Zakładam, że jest to sposób na zminimalizowanie liczby osób, które uzyskują dostęp do treści artykułu przed publikacją i zapewnienie tego „przywileju” tylko tym, którzy faktycznie oddają coś w formie recenzji.
Jednak hipotetycznie może się zdarzyć, że zgadzam się na recenzję artykułu na podstawie streszczenia, ale wtedy widzę cały artykuł i stwierdzam, że nie mam odpowiedniego poziomu wiedzy, aby przejrzeć metody zastosowane w artykule.

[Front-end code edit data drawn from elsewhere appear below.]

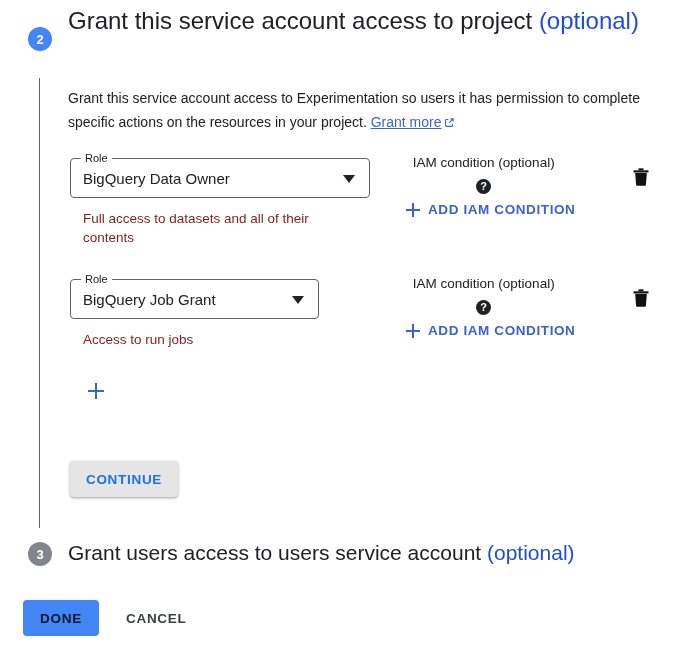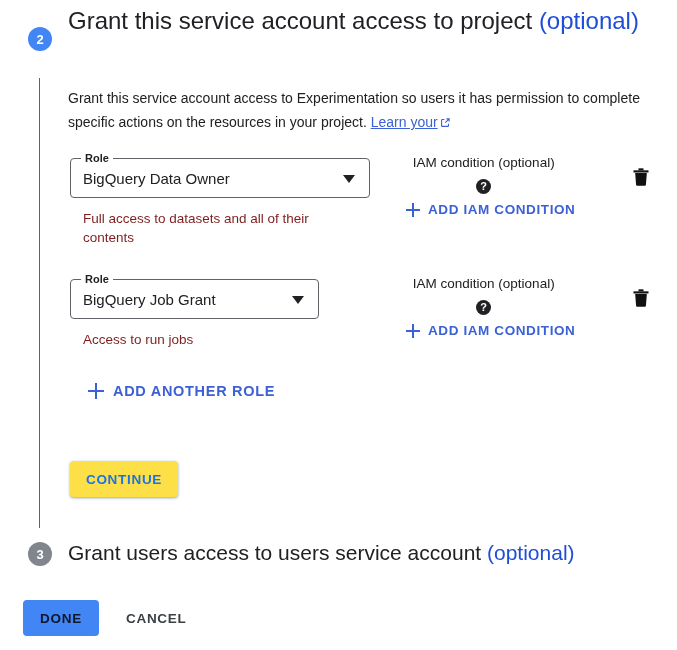--- a/index.html
+++ b/index.html
@@ -112,21 +112,21 @@
   .select-wrap.w1 { width: 300px; }
   .select-wrap.w2 { width: 249px; }
 
   .select-legend {
     position: absolute;
     left: 10px;
     top: -8px;
     background: #ffffff;
     padding: 0 4px;
     font-size: 11px;
-    font-weight: bold;
+    font-weight: normal;
     line-height: 14px;
     color: #202124;
   }
   .select-value {
     position: absolute;
     left: 12px;
     top: 0;
     height: 40px;
     line-height: 40px;
     font-size: 15px;
@@ -238,21 +238,21 @@
   .add-role .plus::before { top: 7px; width: 16px; height: 2px; }
   .add-role .plus::after { left: 7px; width: 2px; height: 16px; }
 
   
   .continue-btn {
     position: absolute;
     left: 70px;
     top: 461px;
     width: 108px;
     height: 36px;
-    background: #fde047;
+    background: #e5e5e5;
     border: none;
     border-radius: 4px;
     box-shadow: 0 1px 2px 0 rgba(60,64,67,0.30), 0 1px 3px 1px rgba(60,64,67,0.15);
     color: #1a73e8;
     font-family: "Liberation Sans", sans-serif;
     font-size: 13.5px;
     font-weight: bold;
     letter-spacing: 0.7px;
     cursor: pointer;
   }
@@ -310,21 +310,21 @@
 
   <div class="rail"></div>
 
   <div class="step2-title">
     <span>Grant this service account access to project</span>
     <span class="optional">(optional)</span>
   </div>
 
   <div class="step2-desc">
     <span>Grant this service account access to Experimentation so users it has permission to complete specific actions on the resources in your project.</span>
-    <a class="learn-link" href="#"><span>Learn your</span><span class="ext-icon"><svg viewBox="0 0 24 24" width="11" height="11">
+    <a class="learn-link" href="#"><span>Grant more</span><span class="ext-icon"><svg viewBox="0 0 24 24" width="11" height="11">
             <path fill="none" stroke="#3c61d4" stroke-width="2.4" d="M14 4h6v6M20 4l-8.5 8.5M18.5 14.5V19a1.5 1.5 0 0 1-1.5 1.5H5A1.5 1.5 0 0 1 3.5 19V7A1.5 1.5 0 0 1 5 5.5h4.5"></path>
           </svg></span></a>
   </div>
 
   <div class="role-row role-row-1">
     <div class="select-wrap w1">
       <span class="select-legend">Role</span>
       <span class="select-value">BigQuery Data Owner</span>
       <span class="caret"></span>
     </div>
@@ -373,21 +373,20 @@
   <div class="trash trash-2">
     <svg viewBox="0 0 24 24" width="20" height="22">
       <rect x="3" y="4" width="18" height="2.6" fill="#111111"></rect>
       <rect x="9" y="1.6" width="6" height="2.4" fill="#111111"></rect>
       <path d="M5 7.2h14l-1.1 14.2a1.3 1.3 0 0 1-1.3 1.2H7.4a1.3 1.3 0 0 1-1.3-1.2z" fill="#111111"></path>
     </svg>
   </div>
 
   <div class="add-role">
     <span class="plus"></span>
-    <span>ADD ANOTHER ROLE</span>
   </div>
 
   <button class="continue-btn">CONTINUE</button>
 </div>
 
 <div class="badge badge-3">3</div>
 <div class="step3-title">
   <span>Grant users access to users service account</span>
   <span class="optional">(optional)</span>
 </div>

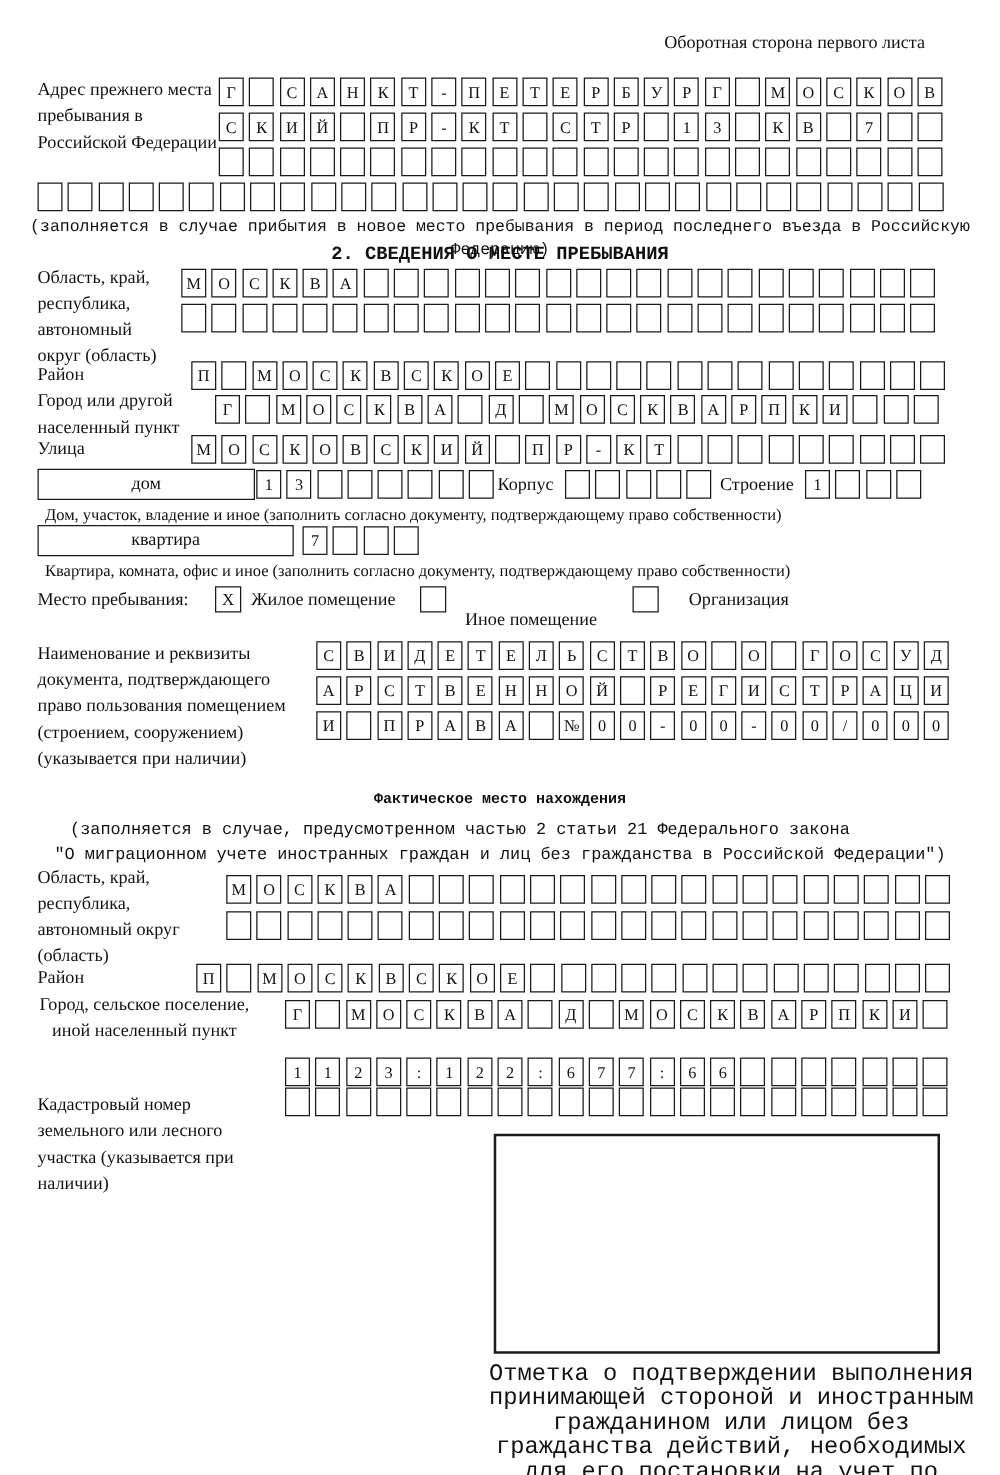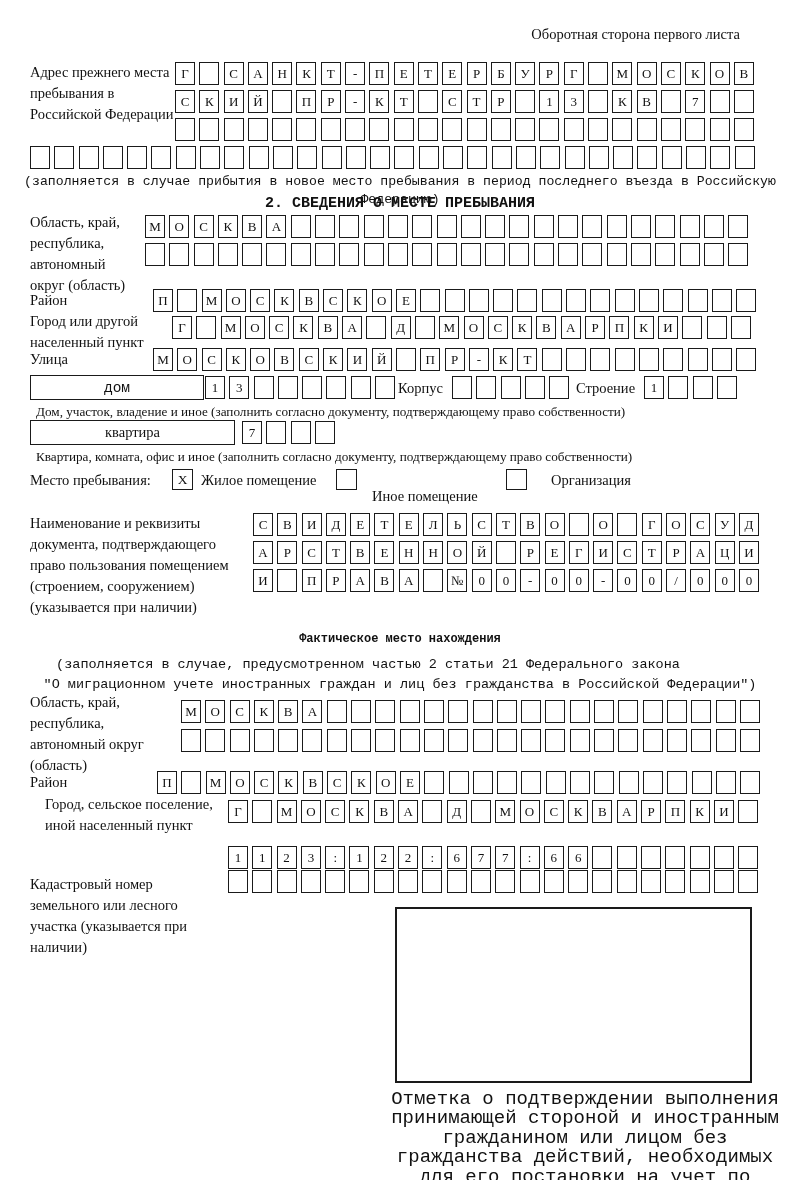--- a/index.html
+++ b/index.html
@@ -286,21 +286,21 @@
       <span class="cell"></span>
       <span class="cell"></span>
       <span class="cell"></span>
       <span class="cell"></span>
       <span class="cell"></span>
       <span class="cell"></span>
       <span class="cell"></span>
       <span class="cell"></span>
     </div>
 
-  <div class="widebox" style="top:375px;left:30px;width:174px;font-family:Liberation Mono, monospace;">дом</div>
+  <div class="widebox" style="top:375px;left:30px;width:174px;">дом</div>
   <div class="cellrow" style="top:376px;left:205px;">
       <span class="cell">1</span>
       <span class="cell">3</span>
       <span class="cell"></span>
       <span class="cell"></span>
       <span class="cell"></span>
       <span class="cell"></span>
       <span class="cell"></span>
       <span class="cell"></span>
     </div>
@@ -489,21 +489,21 @@
       <span class="cell"></span>
       <span class="cell"></span>
       <span class="cell"></span>
       <span class="cell"></span>
       <span class="cell"></span>
       <span class="cell"></span>
       <span class="cell"></span>
       <span class="cell"></span>
     </div>
 
-  <div class="lbl" style="top:794px;left:45px;width:195px;">Город, сельское поселение, иной населенный пункт</div>
+  <div class="lbl" style="top:794px;left:18px;width:195px;text-align:center;">Город, сельское поселение, иной населенный пункт</div>
   <div class="cellrow" style="top:800px;left:228px;">
       <span class="cell">Г</span>
       <span class="cell"></span>
       <span class="cell">М</span>
       <span class="cell">О</span>
       <span class="cell">С</span>
       <span class="cell">К</span>
       <span class="cell">В</span>
       <span class="cell">А</span>
       <span class="cell"></span>

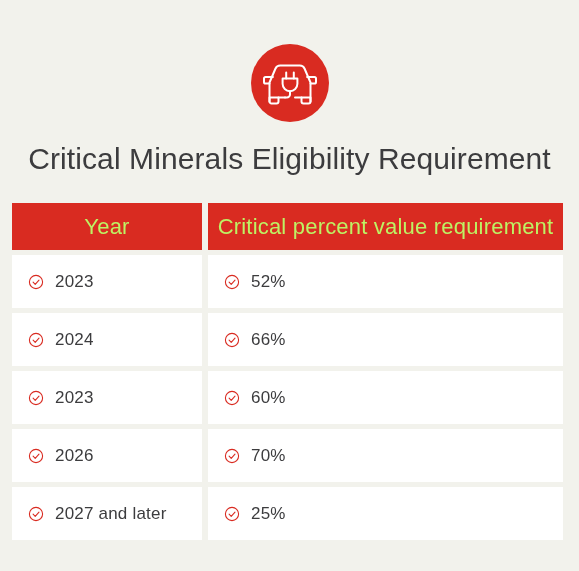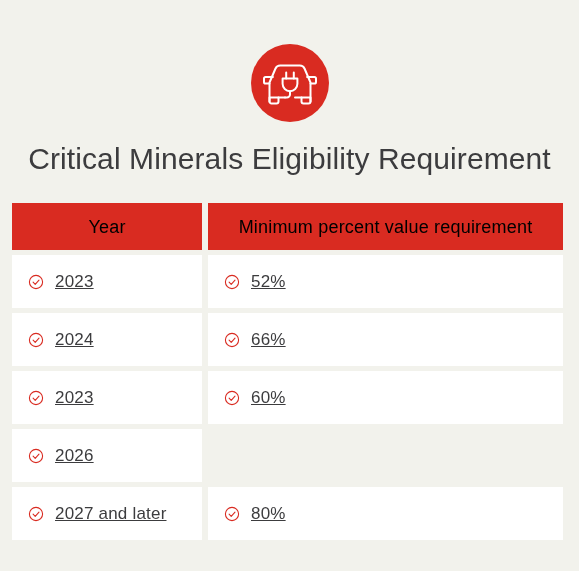--- a/index.html
+++ b/index.html
@@ -75,43 +75,42 @@
 
   
   .head .cell {
     background: #d92b21;
     height: 47px;
     display: flex;
     align-items: center;
     justify-content: center;
   }
   .head .cell span {
-    color: #000000;
-    font-size: 18px;
+    color: #bef264;
+    font-size: 22px;
     font-weight: 400;
     letter-spacing: 0.2px;
     line-height: 1;
   }
 
   
   .body-row { margin-bottom: 5px; }
   .body-row .cell {
     background: #ffffff;
     height: 53px;
     display: flex;
     align-items: center;
     padding-left: 16px;
   }
   .body-row .cell .label {
     font-size: 17px;
     color: #3c3c3e;
     letter-spacing: 0.2px;
     line-height: 1;
     margin-left: 11px;
-    text-decoration: underline;
   }
 
   .check-icon {
     flex: 0 0 auto;
     width: 16px;
     height: 16px;
     display: block;
   }
 </style>
 </head>
@@ -150,21 +149,21 @@
 
   <h1 class="title">Critical Minerals Eligibility Requirement</h1>
 
   <div class="table">
 
     <div class="trow head">
       <div class="cell col-year">
         <span>Year</span>
       </div>
       <div class="cell col-value">
-        <span>Minimum percent value requirement</span>
+        <span>Critical percent value requirement</span>
       </div>
     </div>
 
     <div class="trow body-row">
       <div class="cell col-year">
         <svg class="check-icon" viewBox="0 0 16 16" aria-hidden="true">
           <circle cx="8" cy="8" r="6.6" fill="none" stroke="#d92b21" stroke-width="1.1"></circle>
           <path d="M5.1 8.2l2.1 2.1 3.8-4.1" fill="none" stroke="#d92b21" stroke-width="1.1" stroke-linecap="round" stroke-linejoin="round"></path>
         </svg>
         <span class="label">2023</span>
@@ -213,33 +212,40 @@
     </div>
 
     <div class="trow body-row">
       <div class="cell col-year">
         <svg class="check-icon" viewBox="0 0 16 16" aria-hidden="true">
           <circle cx="8" cy="8" r="6.6" fill="none" stroke="#d92b21" stroke-width="1.1"></circle>
           <path d="M5.1 8.2l2.1 2.1 3.8-4.1" fill="none" stroke="#d92b21" stroke-width="1.1" stroke-linecap="round" stroke-linejoin="round"></path>
         </svg>
         <span class="label">2026</span>
       </div>
+      <div class="cell col-value">
+        <svg class="check-icon" viewBox="0 0 16 16" aria-hidden="true">
+          <circle cx="8" cy="8" r="6.6" fill="none" stroke="#d92b21" stroke-width="1.1"></circle>
+          <path d="M5.1 8.2l2.1 2.1 3.8-4.1" fill="none" stroke="#d92b21" stroke-width="1.1" stroke-linecap="round" stroke-linejoin="round"></path>
+        </svg>
+        <span class="label">70%</span>
+      </div>
     </div>
 
     <div class="trow body-row">
       <div class="cell col-year">
         <svg class="check-icon" viewBox="0 0 16 16" aria-hidden="true">
           <circle cx="8" cy="8" r="6.6" fill="none" stroke="#d92b21" stroke-width="1.1"></circle>
           <path d="M5.1 8.2l2.1 2.1 3.8-4.1" fill="none" stroke="#d92b21" stroke-width="1.1" stroke-linecap="round" stroke-linejoin="round"></path>
         </svg>
         <span class="label">2027 and later</span>
       </div>
       <div class="cell col-value">
         <svg class="check-icon" viewBox="0 0 16 16" aria-hidden="true">
           <circle cx="8" cy="8" r="6.6" fill="none" stroke="#d92b21" stroke-width="1.1"></circle>
           <path d="M5.1 8.2l2.1 2.1 3.8-4.1" fill="none" stroke="#d92b21" stroke-width="1.1" stroke-linecap="round" stroke-linejoin="round"></path>
         </svg>
-        <span class="label">80%</span>
+        <span class="label">25%</span>
       </div>
     </div>
 
   </div>
 </div>
 
 </body></html>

Jeśli teraz odrzucę recenzję, cofam się do słowa, a społeczność uzna mnie za mniej wiarygodnego. Co więcej, niesłusznie uzyskałem dostęp do niepublikowanych treści, nie dając nic w zamian.
Jeśli dokonam recenzji, nie będę w stanie dokładnie ocenić wkładu pracy i mogę (prawdopodobnie) zalecić akceptację coś, co może tego nie gwarantować.
Jaki jest najlepszy sposób postępowania w tym przypadku?